A survey of disabled travellers found that nine out of 10 had experienced problems while travelling as a result of their disability.
The study, which was carried out by the charity Tourism For All and car rental firm Adapted Vehicle Hire, also found that extensive improvements had been made in the last 10 years.
It revealed that 92 per cent of disabled travellers felt that accessibility had improved over the past decade, with a number of destinations in the UK providing a particularly good service.
The Eden Project, in Cornwall, along with a number of National Trust destinations (have a look at their accessibility guides), was singled out in the study for offering a good service for disabled visitors.
Yet it seems there is still room for significant improvements, as 86 per cent of respondents in the survey said that information about access and facilities is still insufficient.
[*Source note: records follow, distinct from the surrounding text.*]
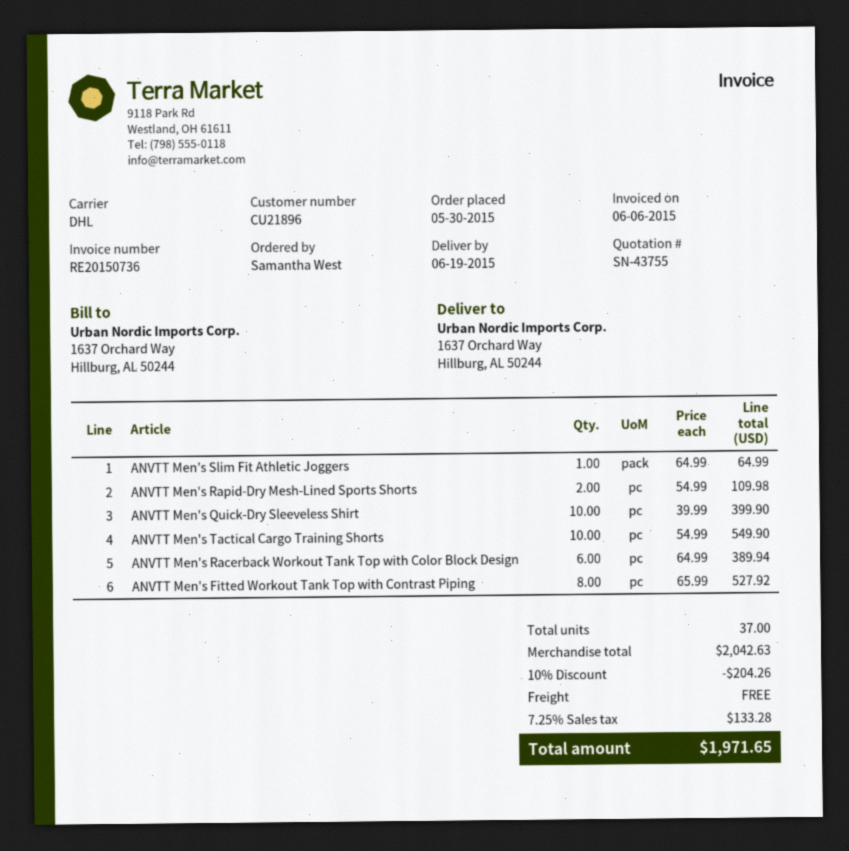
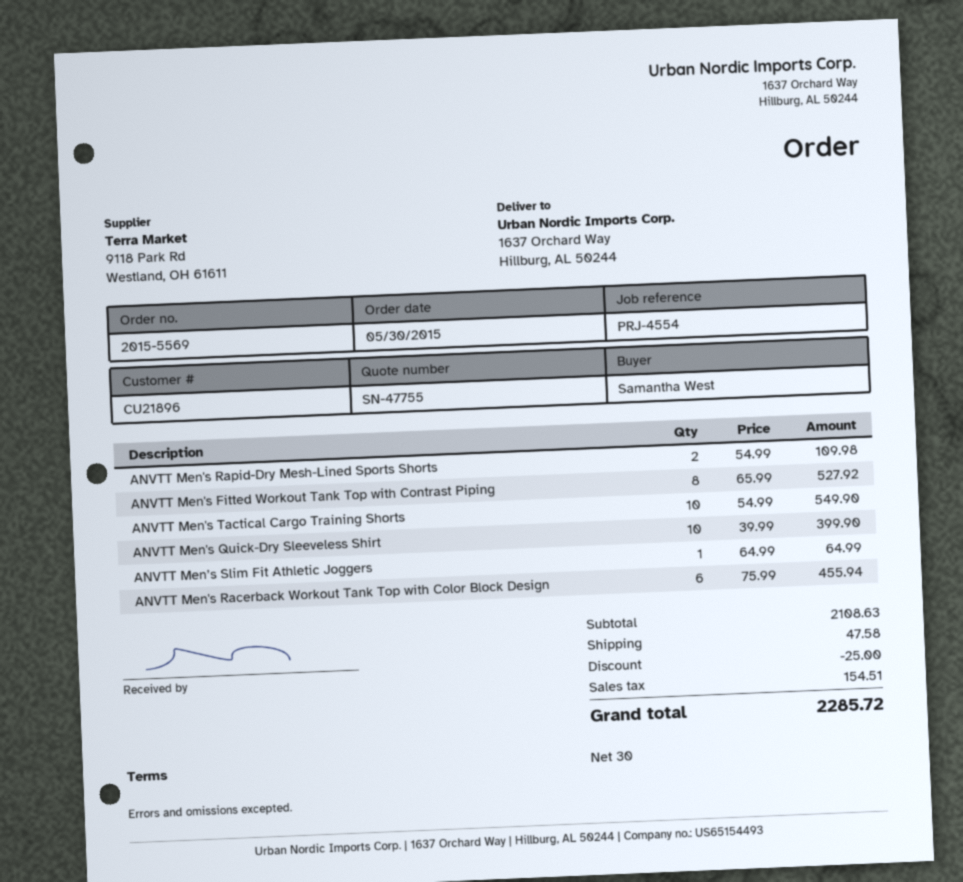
quote number: SN-43755 -> SN-47755
ANVTT Men's Racerback Workout Tank Top with Color Block Design: 6 x 64.99 = 389.94 -> 6 x 75.99 = 455.94
subtotal: 2042.63 -> 2108.63
discount: 204.26 -> 25.00
shipping: 0.00 -> 47.58
tax: 133.28 -> 154.51
total: 1971.65 -> 2285.72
Airports and railway stations in the UK were highlighted in the study for not doing enough for disabled travellers.
While London was found to be the best destination in the UK for disabled access, the London Underground was criticised.
Carrie Ann-Lightley, from the Tourism For All charity, has said that it is modern airports and railway stations – not historic properties – that should be offering the best disabled facilities.
“We are heartened that most people feel that access and facilities have improved in the past ten years, but the survey also revealed there are big variations across the UK,” she said.
“Access to some rural and historic sites will always present more of a challenge for disabled visitors, but places like airports have scope for significant improvement to better meet the needs of disabled travellers.”